The bulk of the industry’s debate over GIPSA has centered, and rightfully so, around the proposed rule’s intent to turn the cattle market into a government-controlled trial lawyers’ dream and put the brakes on the industry’s move toward a value-based pricing system. But, there are other levels of this debate as well.
Certainly, everyone sees the risk of having an activist plaintiffs’ attorney create his own marketing structure designed to foster litigation. From a big-picture standpoint, however, the most significant issue may be that this is yet another attempt by a government agency to bypass the legislative process – to create what in effect are laws.
In fact, Congress’s opposition to the proposed rule has been amazingly bipartisan. In part, that’s because many of the components included in the GIPSA rule were debated and rejected by Congress when the last farm bill was enacted. Congress understands that if it lets USDA go forward with its proposed rule, it abdicates its right to legislate commerce. This isn’t an isolated incident; rather, we are seeing departmental overreach like this occur in other areas as well. The Environmental Protection Agency is one of the easiest examples to cite.
Another issue is the advent of angry populism, where any entity that’s been successful or prospered is regarded as a problem. Profits, or attempts to make a profit, are seen as being fundamentally wrong. When success, either because of size or profits, is deemed as inherently a bad thing, we’re talking about government becoming involved at an unprecedented level.
This is especially significant in agriculture, where economies of scale are very real economic drivers. And, I truly understand how this anti-market demagoguery can be so well received.

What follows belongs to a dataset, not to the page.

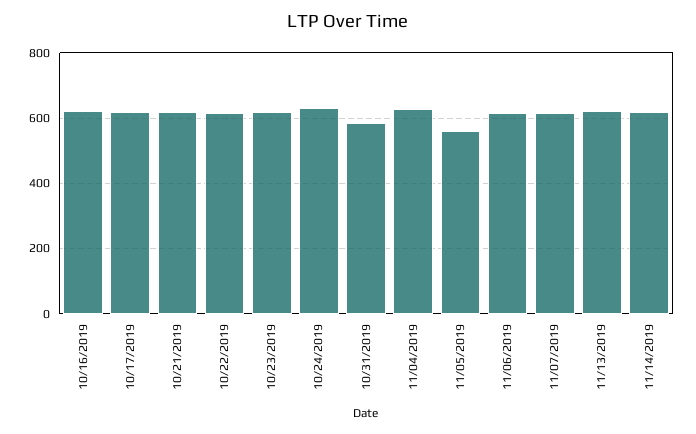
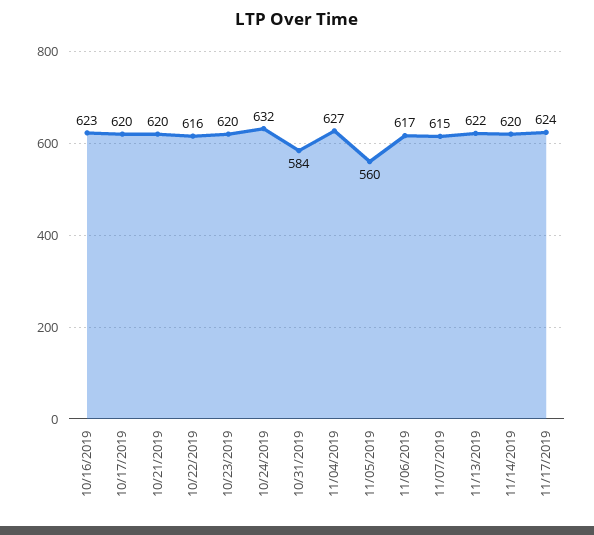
11/17/2019: none -> 624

After all, in a business where profits are hard to come by, it’s very easy to take aim at those who have enjoyed some success.
A major component of this debate is the competition between industry groups. With enactment of mandatory country-of-origin labeling (COOL) generally regarded as a major failure, and recent World Trade Organization findings making the demise of COOL in its current form inevitable, there is a struggle for viability among these groups.
The difference between the groups largely has been restricted to three areas – trade, mandatory COOL and GIPSA.
The trade debate has little traction, as the real impact of exports and imports has been proven yet again in the marketplace. While being anti-trade is still well-received in some circles, most don't consider the agenda realistic.
GIPSA is the only substantive issue that the populist groups can throw their weight behind right now. And, as such, it’s their key to legitimacy.
There are other little side issues, as well. The lack of true economic analysis for such a major shift in an industry structure is one example. Others are largely irrelevant, but are being used to shape the debate.
For instance, GIPSA head J. Dudley Butler’s comments about the new rule being a trial lawyer’s dream were deemed to be so damaging to the rule’s prospects that proponents tried to claim the meaning was taken out of context. Perhaps the most absurd thing of this whole debate is that there are some who actually believe Butler was trying to close litigation opportunities against packers. It defies common sense and logic.
In the end, it appears the positions are well established. USDA seems committed to moving forward, and Congress appears poised to step in and try to stop its loss of power by moving to cut funding or rework the measure in a major way in the next farm bill. Meanwhile, the industry is preparing for legal challenges as soon as the actual rules are known.
In the end, the stakes of GIPSA are probably much higher than they were for mandatory COOL. However, the end result will be very similar – a tremendous waste of industry dollars and political capital while other more-important issues languish unattended on the sidelines.